→ **Required action**
In the entries below, find the line with "subtotal: 1688.60 -> 2104.50", then set it down exactly along with each line after it to the end, skipping any pictures.

(Edit difference data)
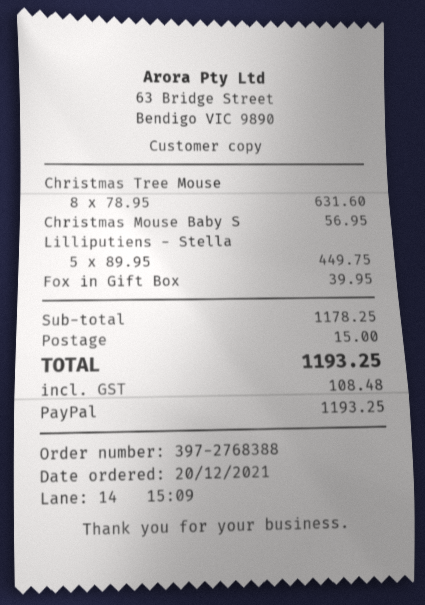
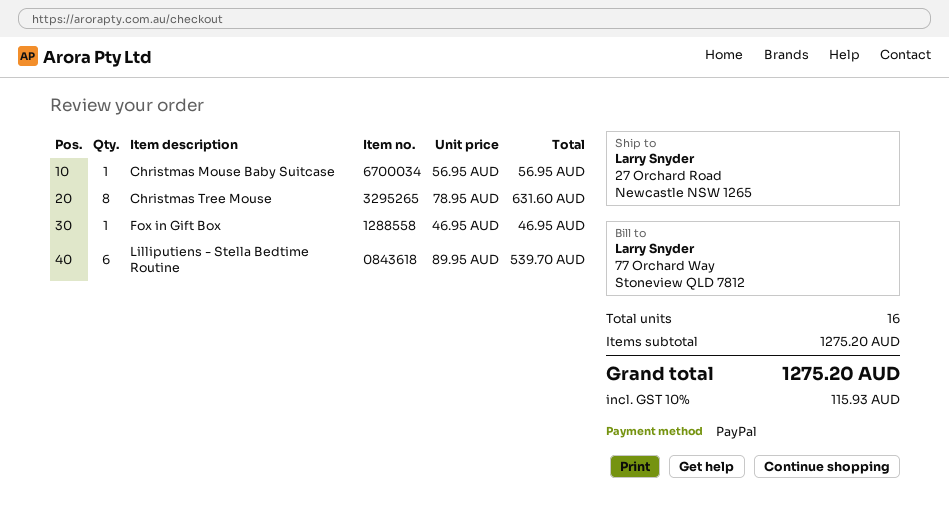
Lilliputiens - Stella: 5 x 89.95 = 449.75 -> 6 x 89.95 = 539.70
Fox in Gift Box: 1 x 39.95 = 39.95 -> 1 x 46.95 = 46.95
subtotal: 1178.25 -> 1275.20
shipping: 15.00 -> none
tax: 108.48 -> 115.93
total: 1193.25 -> 1275.20

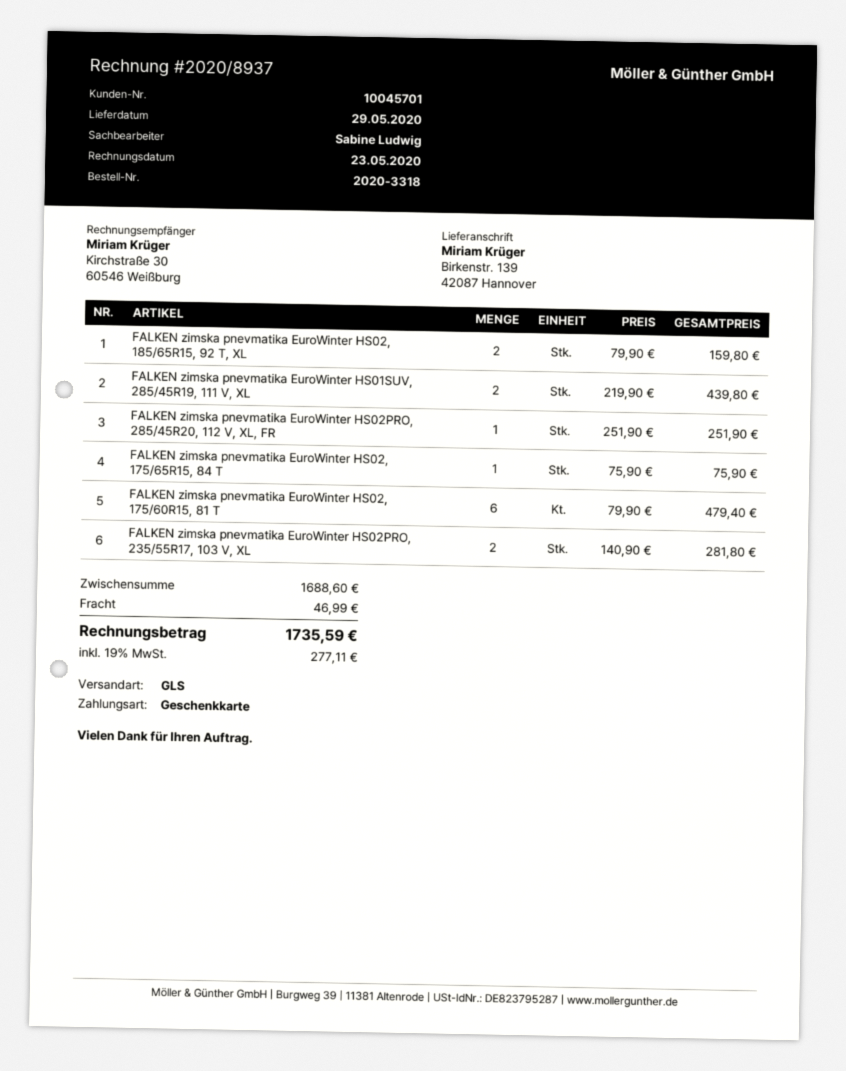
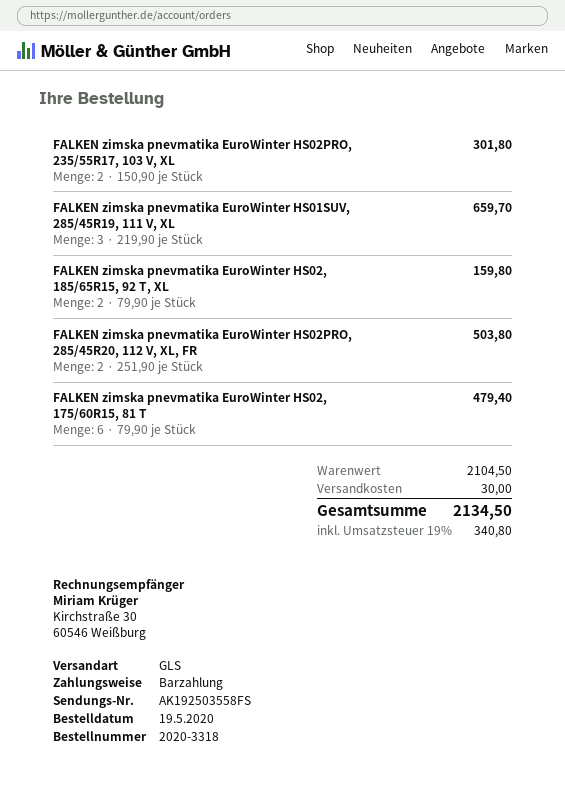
payment method: gift card -> cash
FALKEN zimska pnevmatika EuroWinter HS01SUV, 285/45R19, 111 V, XL: 2 x 219.90 = 439.80 -> 3 x 219.90 = 659.70
FALKEN zimska pnevmatika EuroWinter HS02PRO, 285/45R20, 112 V, XL, FR: 1 x 251.90 = 251.90 -> 2 x 251.90 = 503.80
FALKEN zimska pnevmatika EuroWinter HS02, 175/65R15, 84 T: 1 x 75.90 = 75.90 -> none
FALKEN zimska pnevmatika EuroWinter HS02PRO, 235/55R17, 103 V, XL: 2 x 140.90 = 281.80 -> 2 x 150.90 = 301.80
subtotal: 1688.60 -> 2104.50
shipping: 46.99 -> 30.00
tax: 19% = 277.11 -> 19% = 340.80
total: 1735.59 -> 2134.50

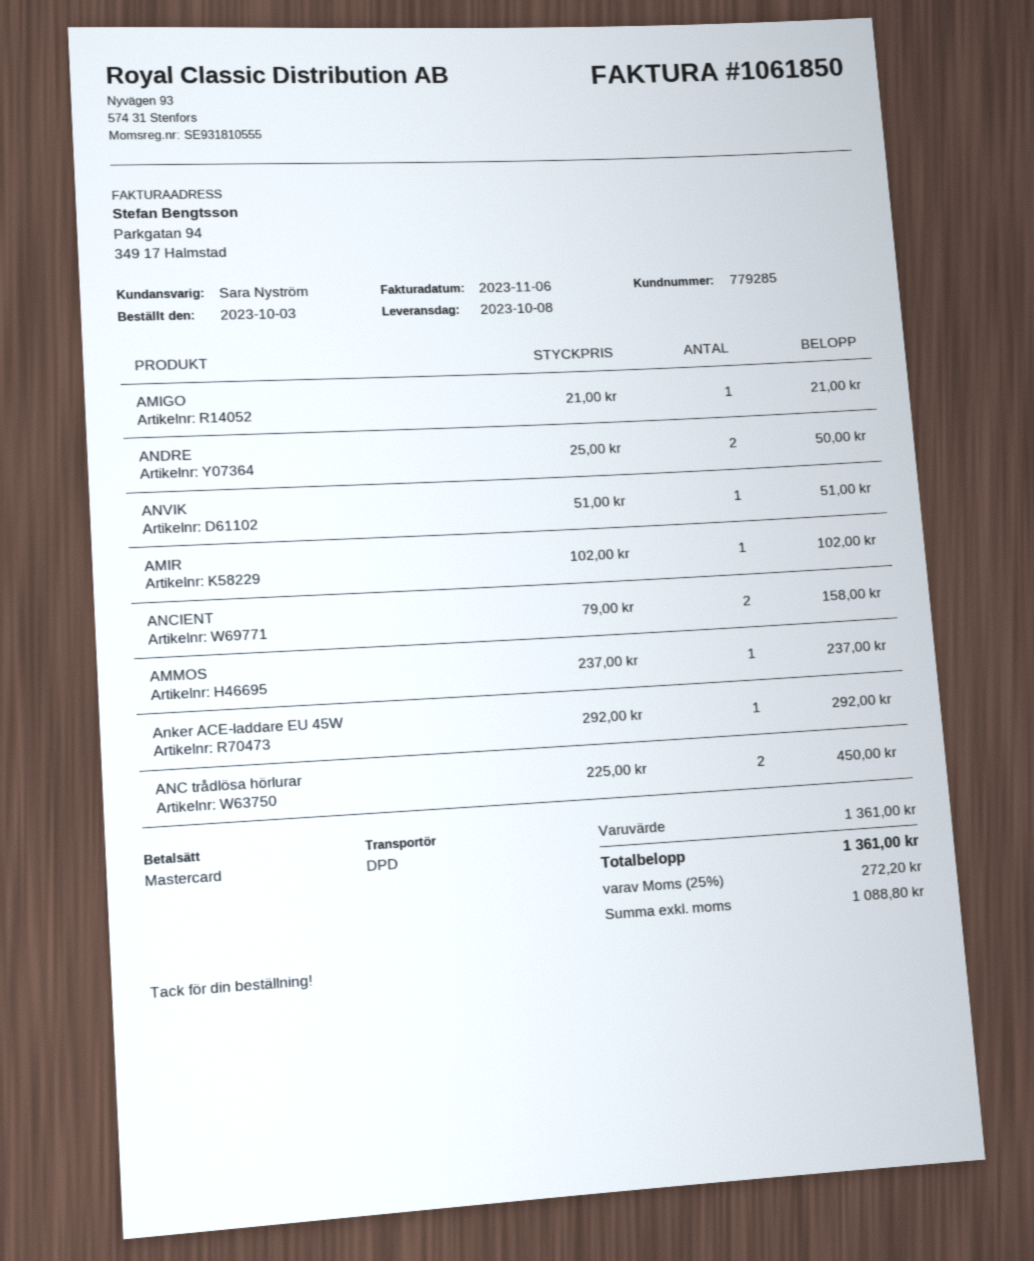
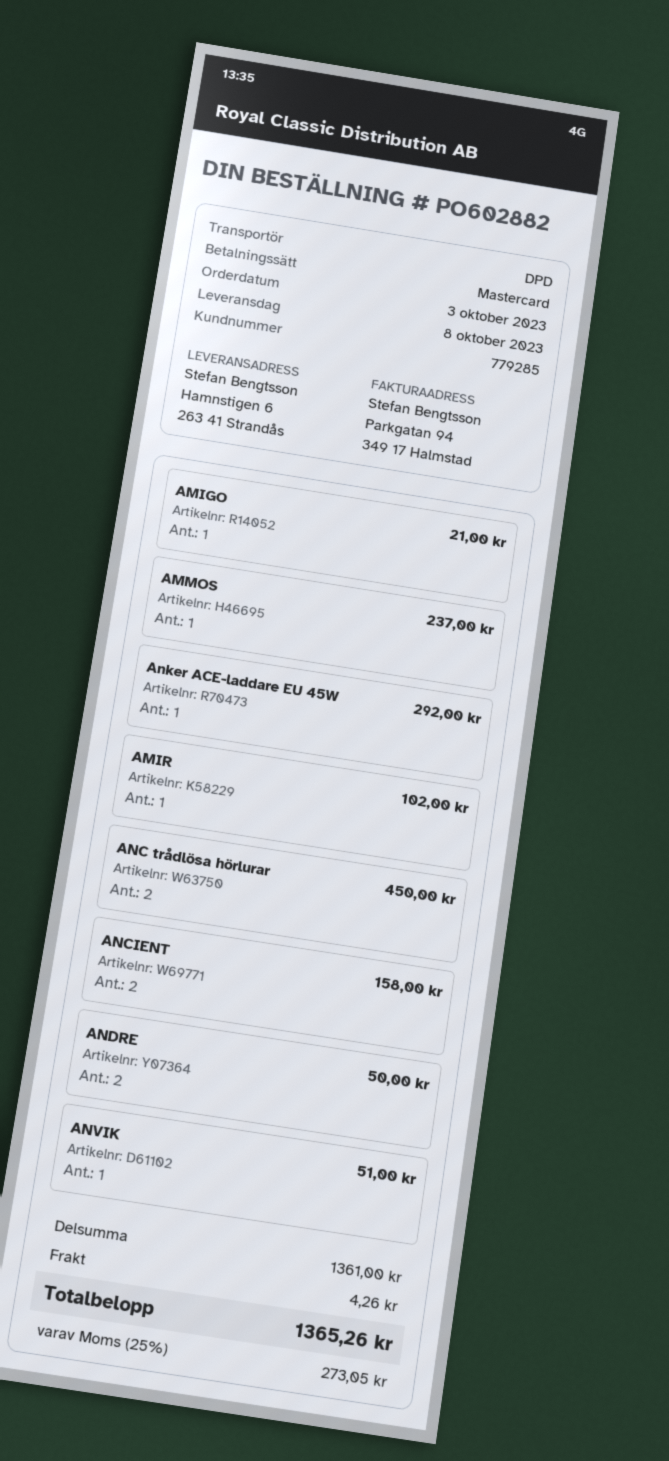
shipping: none -> 4.26
tax: 25% = 272.20 -> 25% = 273.05
total: 1361.00 -> 1365.26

→ **Written answer**
subtotal: 1688.60 -> 2104.50
shipping: 46.99 -> 30.00
tax: 19% = 277.11 -> 19% = 340.80
total: 1735.59 -> 2134.50

shipping: none -> 4.26
tax: 25% = 272.20 -> 25% = 273.05
total: 1361.00 -> 1365.26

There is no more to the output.